Feeling the Turn of the Earth

As for many childless-not-by-choice people, I often find Christmas celebrations particularly challenging. True, it no longer feels as emotionally overwhelming as it used to (although I still mutter ‘bah humbug’ curses under my breath when I see yet another department store’s ‘Meaning of Christmas’ TV advert!) Over the years I’ve moved along a path that has seen me develop strategies just to get through the festive season, create my own traditions (for example I buy tree decorations that I can associate with good memories so that ‘tree night’ is a celebration of the life I am living rather than the life I might have had), to finally being able to embrace much of what Christmas has to offer.  But the shadow of grief is never far behind and I find it often falls at the most unexpected moments.

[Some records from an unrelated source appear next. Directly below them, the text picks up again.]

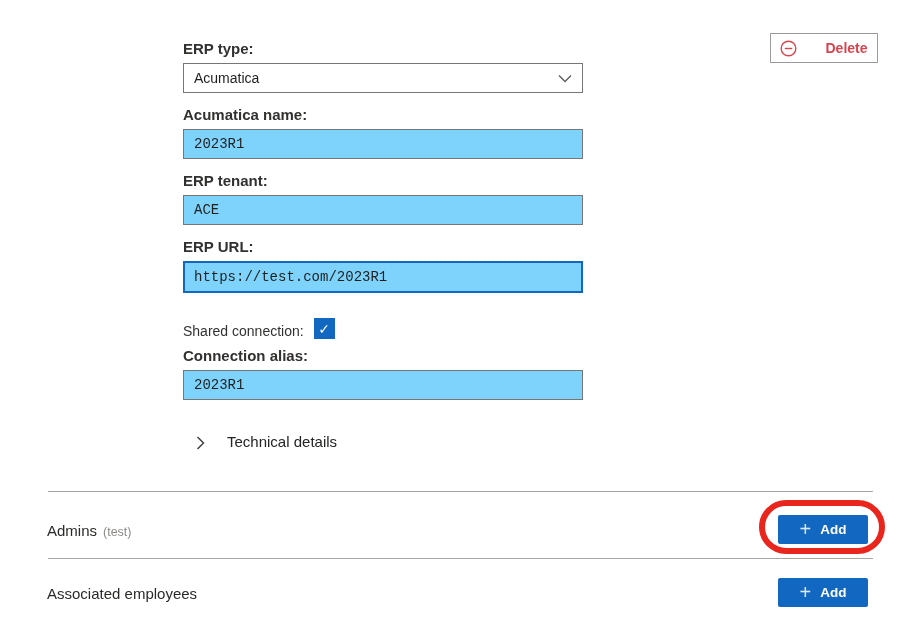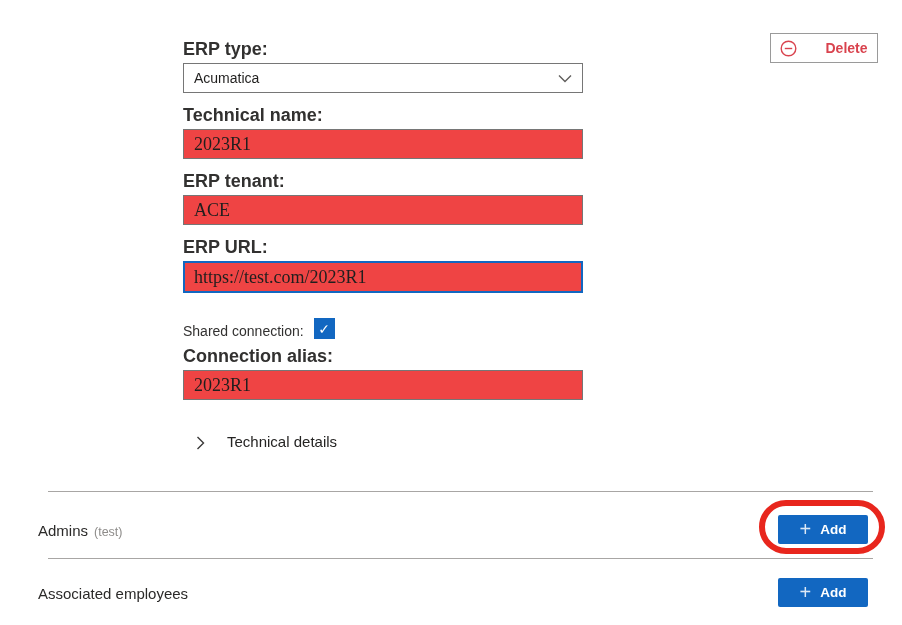--- a/index.html
+++ b/index.html
@@ -41,33 +41,33 @@
 
   
   .form-col {
     position: absolute;
     left: 183px;
     top: 41px;
     width: 400px;
   }
   .field-label {
     display: block;
-    font-size: 18px;
+    font-size: 15px;
     font-weight: 700;
     color: #323130;
     line-height: 16px;
     margin-bottom: 6px;
   }
   .input-box {
     width: 100%;
     height: 30px;
     border: 1px solid #767676;
-    background: #ef4444;
-    font-family: Liberation Serif, serif;
-    font-size: 18px;
+    background: #7dd3fc;
+    font-family: Liberation Mono, monospace;
+    font-size: 14px;
     color: #201f1e;
     padding: 0 10px;
     margin-bottom: 14px;
     outline: none;
     display: block;
   }
   .input-box.focused {
     border: 2px solid #1267c1;
     height: 32px;
     padding: 0 9px;
@@ -133,21 +133,21 @@
     left: 48px;
     width: 825px;
     height: 1px;
     background: #a8a6a4;
   }
   .divider.d1 { top: 491px; }
   .divider.d2 { top: 558px; }
 
   .section-title {
     position: absolute;
-    left: 38px;
+    left: 47px;
     font-size: 15px;
     color: #2b2a29;
     display: flex;
     align-items: baseline;
     gap: 6px;
   }
   .section-title.admins { top: 522px; }
   .section-title.assoc  { top: 585px; }
   .section-title .badge {
     font-size: 12.5px;
@@ -214,21 +214,21 @@
     <label class="field-label">ERP type:</label>
     <div class="select-box">
       <span>Acumatica</span>
       <span>
         <svg width="14" height="9" viewBox="0 0 14 9">
           <polyline points="1,1.5 7,7.5 13,1.5" fill="none" stroke="#605e5c" stroke-width="1.4"></polyline>
         </svg>
       </span>
     </div>
 
-    <label class="field-label">Technical name:</label>
+    <label class="field-label">Acumatica name:</label>
     <input class="input-box" type="text" value="2023R1" style="">
 
     <label class="field-label">ERP tenant:</label>
     <input class="input-box" type="text" value="ACE" style="">
 
     <label class="field-label">ERP URL:</label>
     <input class="input-box focused" type="text" value="https://test.com/2023R1" style="">
 
     <div class="checkbox-row">
       <span class="cb-label">Shared connection:</span>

So, today – the winter solstice – is a key day in the year for me.  Reaching the shortest, darkest day of the year and looking forward to the slow return of light to the northern hemisphere feels like something to celebrate.  And in a way, it feels like a far more inclusive celebration than Christmas.  Marking the arrival of the winter solstice is not just ‘for the children’, for those with children or for those of us lucky enough to afford all the trimmings of the festive season; it’s simply about taking time to notice the turn of the earth and celebrating all it means to be human.  And being human means that sometimes we find ourselves struggling in the darkness, trying to find a way to channel some light towards us.
Whilst the winter solstice is all about time and the turn of the season, it is also offers us a window on timelessness – when we can allow everything we have been, all that we are and all we are yet to be, merge in one moment.  It also reminds me that everything moves and, even if it is imperceptible, change happens.  For me, today marks the arrival of promise.  For our ancient ancestors it was probably the most important day in the calendar.  Knowing when we have reached the darkest day means that we know we are moving back into light.

This morning I was looking for some season-appropriate poems to read at the creative writing group I run at a local community centre and I came across this lovely and moving poem by Naomi Shihab Nye and I thought I would share it with you.

Happy winter solstice to you all.  We are standing on the cusp of new promise.  All we need to do is to turn with the Earth.